→ **Assignment**
Check every line below for the word "webová" and copy each one that has it.

** The data follows **

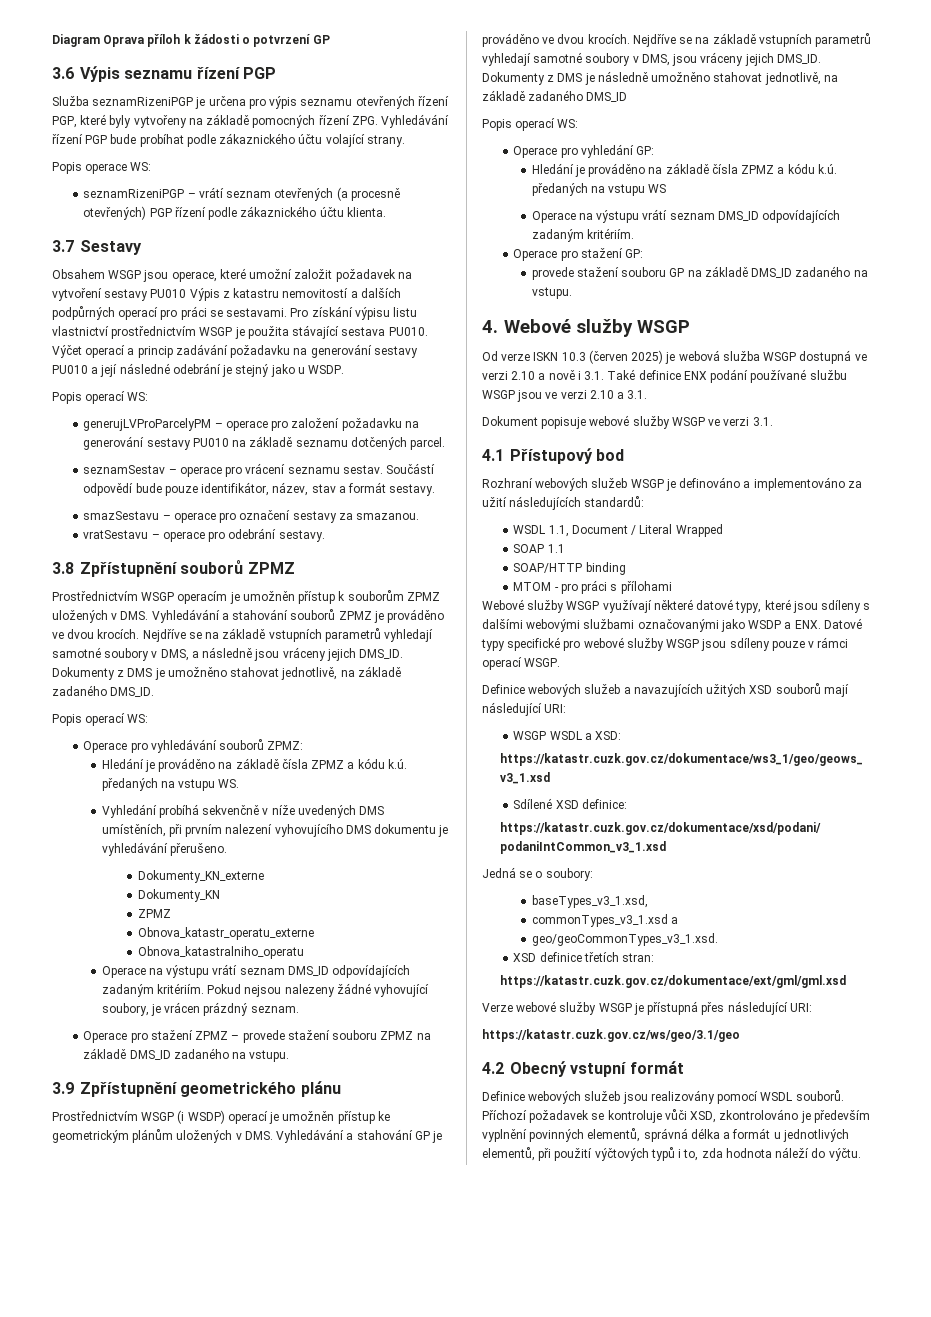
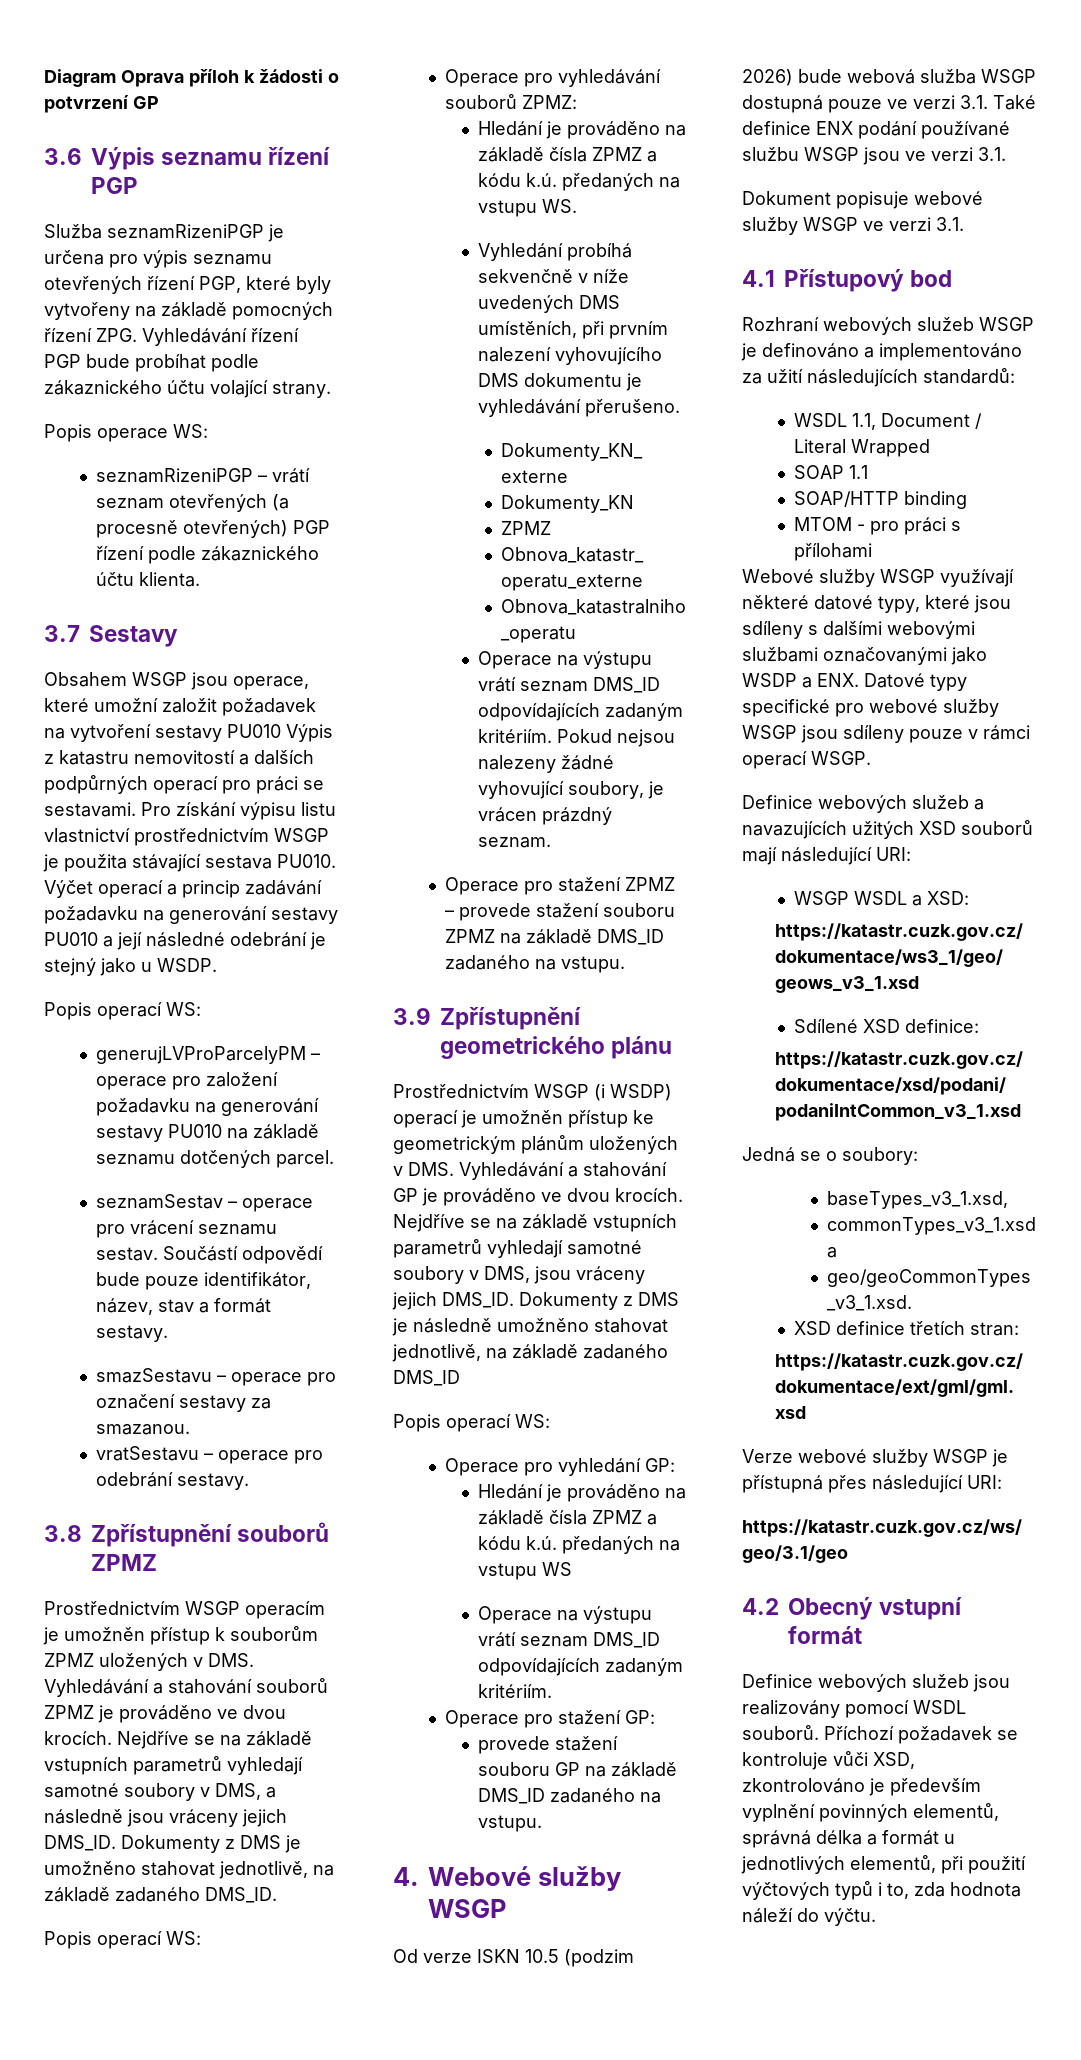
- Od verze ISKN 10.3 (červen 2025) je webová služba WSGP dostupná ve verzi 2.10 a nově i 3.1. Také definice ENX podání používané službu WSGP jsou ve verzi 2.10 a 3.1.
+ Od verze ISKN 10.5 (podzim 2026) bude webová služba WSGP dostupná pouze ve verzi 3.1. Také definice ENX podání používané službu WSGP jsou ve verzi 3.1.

** End of The data **
** The data follows **

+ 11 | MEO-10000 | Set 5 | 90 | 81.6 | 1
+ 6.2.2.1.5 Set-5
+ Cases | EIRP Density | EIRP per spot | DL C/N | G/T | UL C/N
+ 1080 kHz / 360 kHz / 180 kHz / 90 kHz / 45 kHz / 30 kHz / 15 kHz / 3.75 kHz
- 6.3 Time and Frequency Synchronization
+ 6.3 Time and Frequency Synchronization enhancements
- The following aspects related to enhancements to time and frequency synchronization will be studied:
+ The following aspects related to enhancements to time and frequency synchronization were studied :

** End of The data **

→ **Written response**
- Od verze ISKN 10.3 (červen 2025) je webová služba WSGP dostupná ve verzi 2.10 a nově i 3.1. Také definice ENX podání používané službu WSGP jsou ve verzi 2.10 a 3.1.
+ Od verze ISKN 10.5 (podzim 2026) bude webová služba WSGP dostupná pouze ve verzi 3.1. Také definice ENX podání používané službu WSGP jsou ve verzi 3.1.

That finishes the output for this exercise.